== Segment start ==

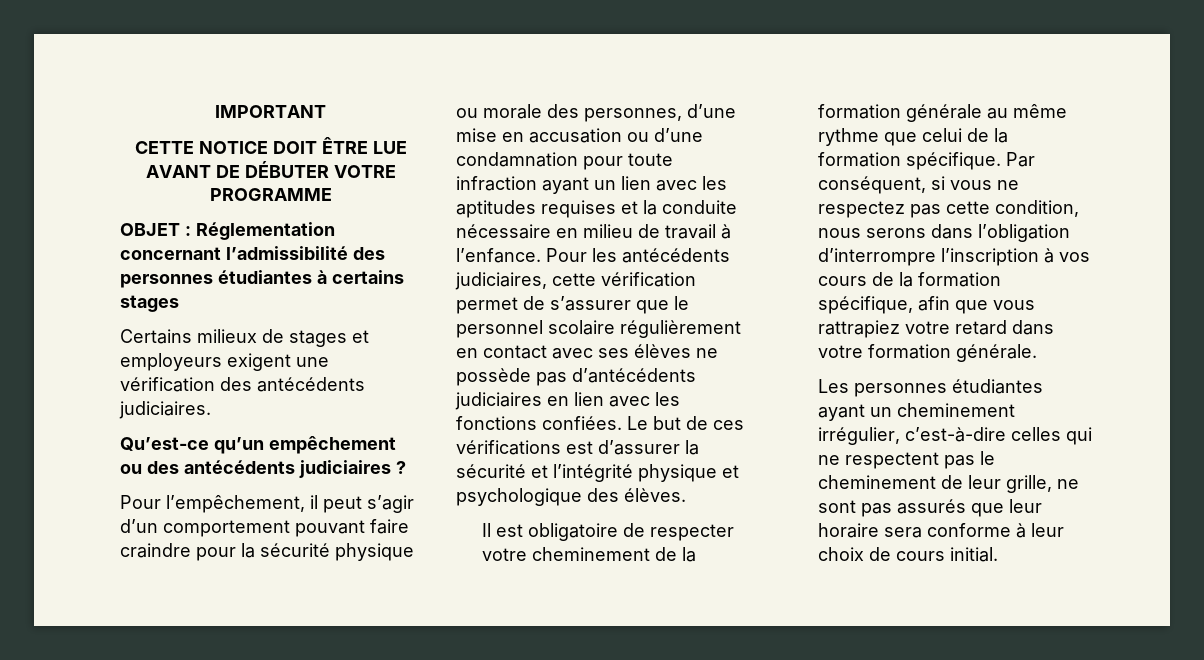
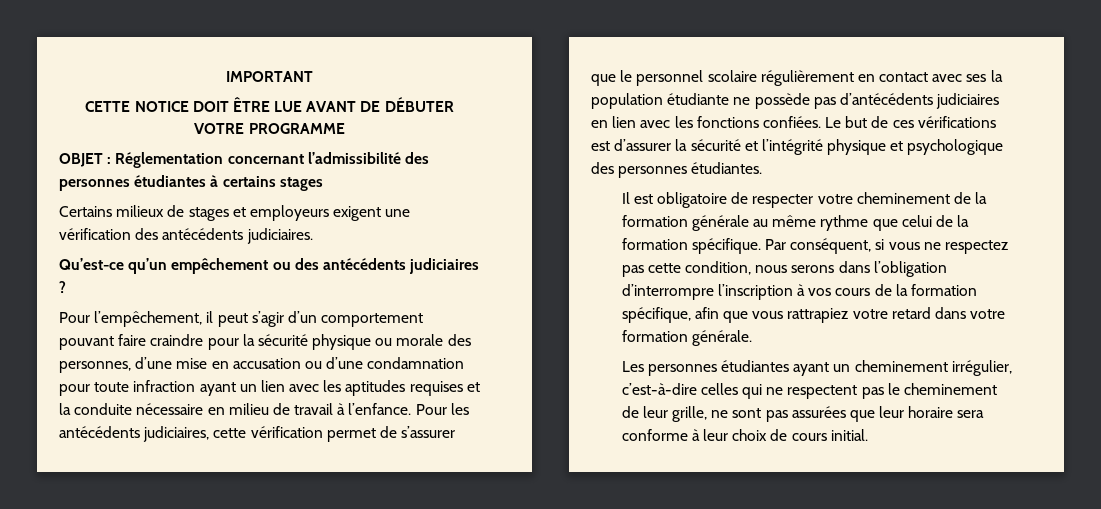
- Pour les antécédents judiciaires, cette vérification permet de s’assurer que le personnel scolaire régulièrement en contact avec ses élèves ne possède pas d’antécédents judiciaires en lien avec les fonctions confiées.
+ Pour les antécédents judiciaires, cette vérification permet de s’assurer que le personnel scolaire régulièrement en contact avec ses la population étudiante ne possède pas d’antécédents judiciaires en lien avec les fonctions confiées.
- Le but de ces vérifications est d’assurer la sécurité et l’intégrité physique et psychologique des élèves.
+ Le but de ces vérifications est d’assurer la sécurité et l’intégrité physique et psychologique des personnes étudiantes.
- Les personnes étudiantes ayant un cheminement irrégulier, c’est-à-dire celles qui ne respectent pas le cheminement de leur grille, ne sont pas assurés que leur horaire sera conforme à leur choix de cours initial.
+ Les personnes étudiantes ayant un cheminement irrégulier, c’est-à-dire celles qui ne respectent pas le cheminement de leur grille, ne sont pas assurées que leur horaire sera conforme à leur choix de cours initial.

== Segment end ==

■ **What is needed**: Find how many lines in the entries above use the word "personnes". Write the number alone.

■ **Task response**: 3